February 13, 2012
Americans today face challenging economic times. Families are sitting down at their kitchen tables and making tough choices with tighter budgets. Businesses are weighing whether to hire new employees or expand operations. Communities are challenged to determine which essential services to provide to their citizens and businesses. Across the country, we are forced to balance between immediate needs and future investments.
Everyone has to share in the collective effort to reduce the deficit. At NOAA, we too are facing the tough choices of how best to balance the national priorities in science, service and stewardship entrusted to NOAA, while at the same time living within our means. We will still strive to deliver on core missions that Americans have come to depend on each and every day by providing the best information for life and safety, ensuring healthy and productive ecosystems in our oceans and coastal areas, and continuing important research and development. And we will redouble our efforts to make disciplined choices and smart investments, and to seek out new partnerships whenever possible.
This year’s budget request of approximately $5.1 billion aims to (1) provide immediate life-saving and job-supporting services needed to prepare and protect American communities and infrastructure and (2) invest in science and research that will enhance America’s competitiveness. It reflects a continued commitment to stewardship of coastal and ocean resources, which in turn benefits coastal economies. It includes tough choices and sacrifices made in the face of tightening budgets, with valuable programs reduced or terminated to accommodate critical investments that could not be delayed to ensure we can meet national priorities.
Services that save lives and help businesses succeed
NOAA’s services save lives and protect livelihoods. Last year (2011) rewrote the record books on extreme events. From crippling snowstorms to the second deadliest tornado year on record, to epic floods, drought and heat and the third busiest hurricane season on record, we’ve witnessed the extreme of nearly every weather category. These events provided a sobering reminder about our vulnerability to the impacts of extreme weather and climate. This budget allows NOAA to improve severe weather warnings by producing and delivering forecasts that Americans have come to trust, provide services in a cost-effective manner, and continue to reduce weather-related fatalities. This budget also provides for continued timely advancement of the nation’s next-generation weather satellites.
Healthy environment and a healthy economy
NOAA’s stewardship responsibilities support coastal economies and provide tourism opportunities, storm protection, safe energy, and recreational and commercial fishing – integral facets of our economy at large. This budget allows us to maintain some of the core stewardship programs that our nation’s coastal communities have come to rely on, such as sustainable fisheries, marine sanctuaries and coastal management. We will work tirelessly to enhance our partnerships and find innovative solutions to conserve and protect our ocean and coastal resources.

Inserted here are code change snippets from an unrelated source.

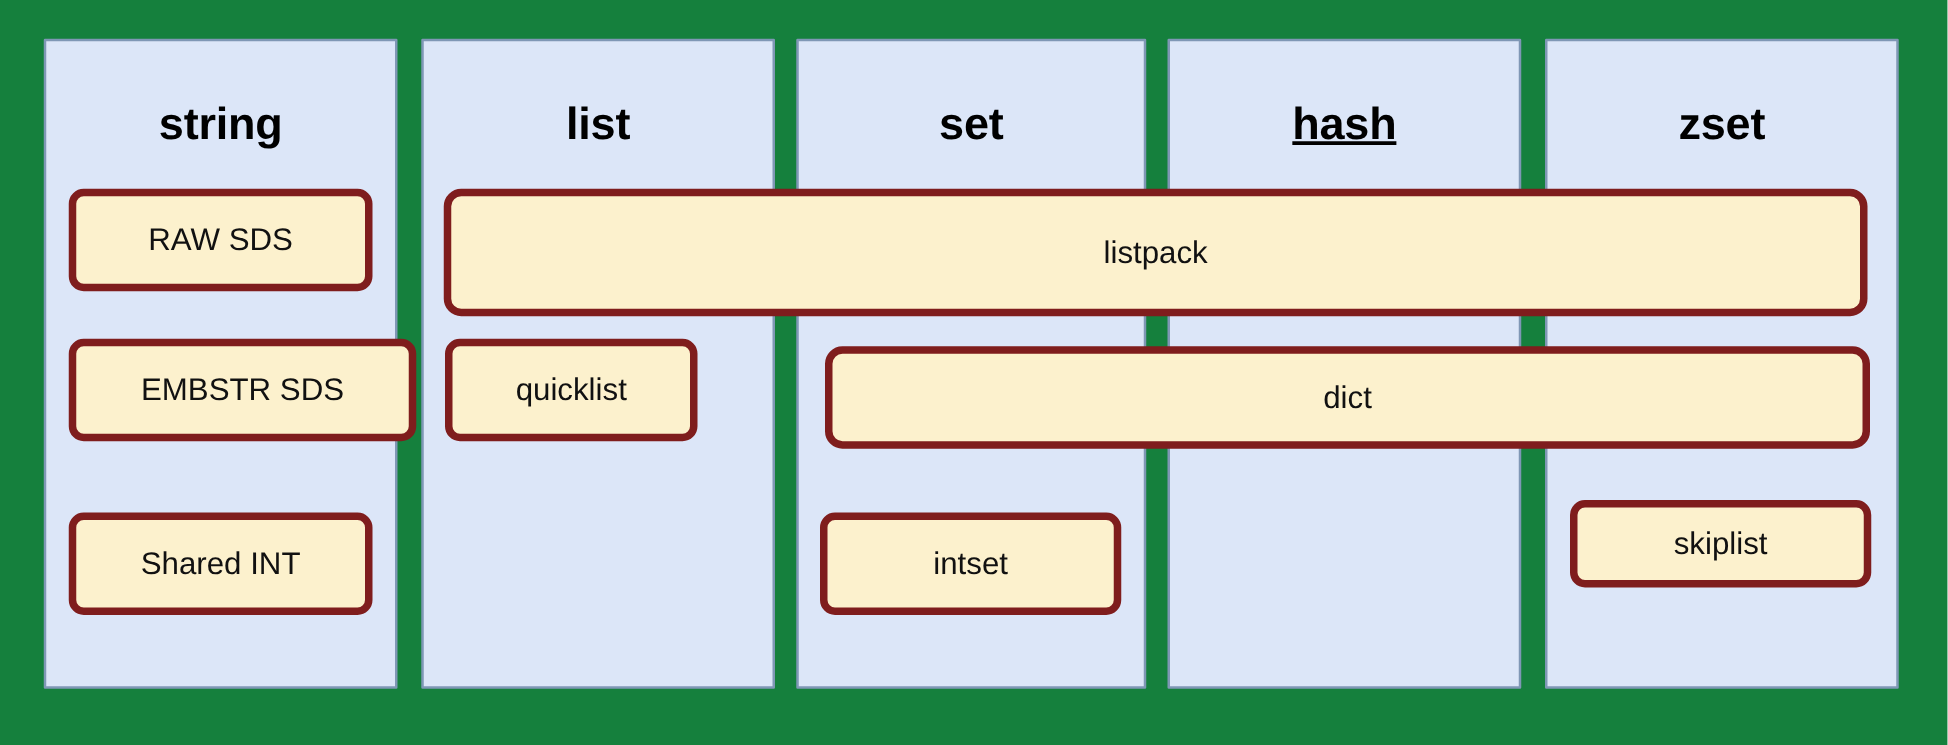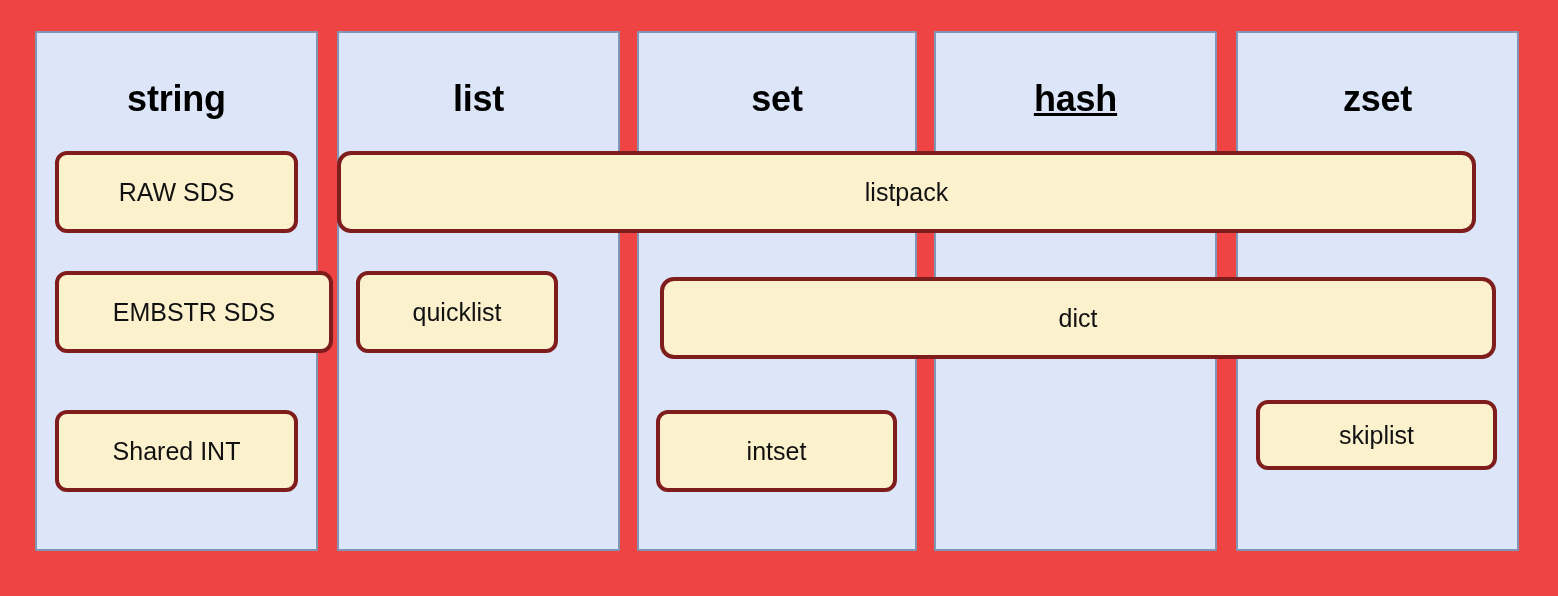--- a/index.html
+++ b/index.html
@@ -8,21 +8,21 @@
     background: #ffffff;
   }
   body {
     font-family: "Liberation Sans", sans-serif;
     -webkit-font-smoothing: antialiased;
   }
   #canvas {
     position: relative;
     width: 1558px;
     height: 596px;
-    background: #ef4444;
+    background: #15803d;
     overflow: hidden;
   }
   .column {
     position: absolute;
     box-sizing: border-box;
     background: #dce6f8;
     border: 2px solid #7f97b5;
     border-radius: 1px;
   }
   .column-title {
@@ -32,21 +32,21 @@
     text-align: center;
     font-size: 36px;
     font-weight: bold;
     color: #000000;
     letter-spacing: -0.2px;
   }
   .node {
     position: absolute;
     box-sizing: border-box;
     background: #fcf1cd;
-    border: 4px solid #7f1d1d;
+    border: 6px solid #7f1d1d;
     border-radius: 12px;
     display: flex;
     align-items: center;
     justify-content: center;
     font-size: 25px;
     color: #111111;
     z-index: 5;
   }
   .node.span-bar {
     border-radius: 14px;
@@ -94,21 +94,21 @@
   </div>
 
   <div class="node" style="left:656px; top:410px; width:241px; height:82px;">
     <span>intset</span>
   </div>
 
   <div class="node" style="left:1256px; top:400px; width:241px; height:70px;">
     <span>skiplist</span>
   </div>
 
-  <div class="node span-bar" style="left:337px; top:151px; width:1139px; height:82px;justify-content:center;">
+  <div class="node span-bar" style="left:355px; top:151px; width:1139px; height:102px;justify-content:center;">
     <span>listpack</span>
   </div>
 
   <div class="node span-bar" style="left:660px; top:277px; width:836px; height:82px;">
     <span>dict</span>
   </div>
 
 </div>
 
 </body></html>

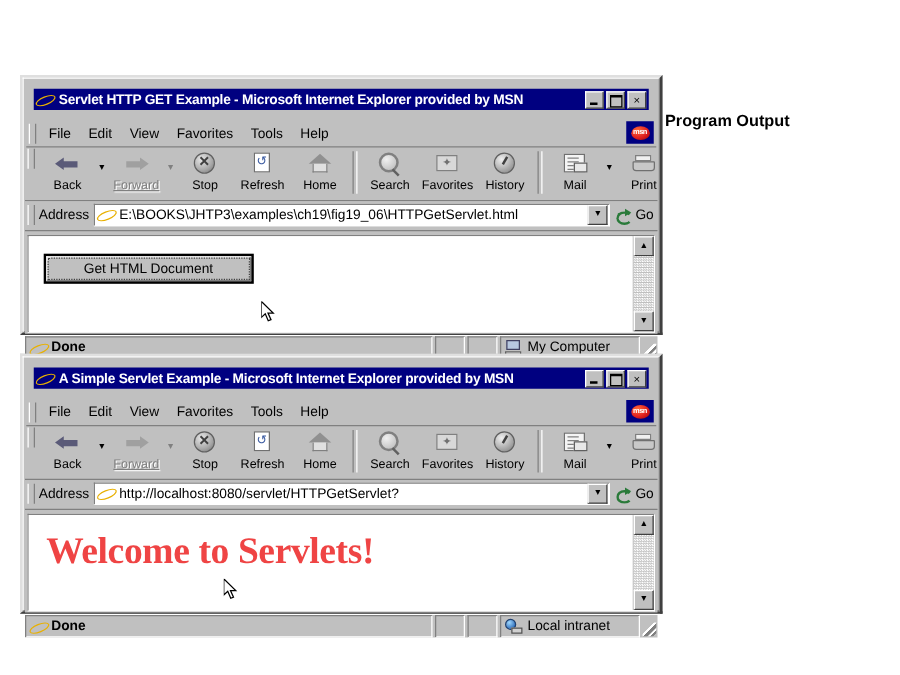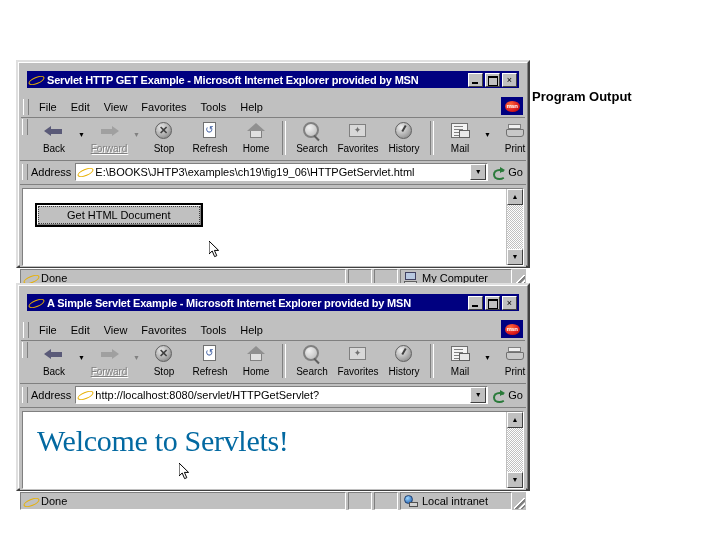--- a/index.html
+++ b/index.html
@@ -566,23 +566,23 @@
   .html-button .focus-rect {
     border: 1px dotted #404040;
     padding: 2px 28px;
     font-size: 11px;
     font-family: "Liberation Sans", sans-serif;
     color: #000;
     white-space: nowrap;
   }
   .welcome-heading {
     font-family: "Liberation Serif", serif;
-    font-weight: normal;
+    font-weight: bold;
     font-size: 30px;
-    color: #0369a1;
+    color: #ef4444;
     padding: 12px 0 0 14px;
     letter-spacing: -0.3px;
   }
   .cursor {
     position: absolute;
     width: 12px; height: 17px;
     pointer-events: none;
   }
 
   
@@ -601,21 +601,21 @@
     border-bottom: 1px solid #ffffff;
     box-sizing: border-box;
     display: flex;
     align-items: center;
     padding: 0 3px;
     font-size: 11px;
     color: #000;
     white-space: nowrap;
     overflow: hidden;
   }
-  .status-main { flex: 1 1 auto; min-width: 0; }
+  .status-main { flex: 1 1 auto; min-width: 0; font-weight: bold; }
   .status-sm { width: 24px; flex: 0 0 auto; margin-left: 2px; }
   .status-zone { width: 112px; flex: 0 0 auto; margin-left: 2px; }
   .status-grip {
     width: 14px;
     flex: 0 0 auto;
     position: relative;
   }
   .status-grip:after {
     content: "";
     position: absolute;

Investing in science today for a better tomorrow
Science is at the heart of NOAA’s services and stewardship. A more accurate hurricane track forecast today is the result of smart research investments of the past. Putting America’s fishing industry on a sustainable and profitable path depends on investments in the best fisheries science. NOAA’s science enhances our understanding of and ability to predict changes in the Earth’s environment, an increasingly crucial role given the economic and environmental challenges we face. NOAA is making key investments in the next generation of research and informational products to protect our environment, enhance our security, and spur economic recovery. This budget provides necessary investments to improve our understanding of climate processes and support research that will help fuel a clean energy economy.
We must remember the significant contribution NOAA makes to growing a strong economy that is built to last. Just as every citizen depends on NOAA for his or her weather information, from the five-day forecast to life-saving weather alerts, so too do businesses rely on NOAA. Fishermen trust NOAA’s nautical charts and check tides and currents information before heading to sea. Farmers depend on our long-range forecasts to determine what crops to plant and when. Using NOAA services, airlines save millions of dollars by keeping planes and personnel from being stranded in bad weather. Marine shipping companies, which transport 90 percent of the goods into and out of the United States, rely on NOAA to keep our ports operating safely. For coastal communities, NOAA’s stewardship of our fisheries, coasts and oceans is vital to their prosperity. And the list goes on and on. It is hard to imagine a sector of the economy that does not depend on NOAA in some way or another.
NOAA is in our communities. Our employees are your colleagues, neighbors and friends. As individuals and as an agency, we are partners in the success of families, businesses and communities. This budget keeps our commitment to deliver the services, the stewardship, and the smart investment in the science that America needs.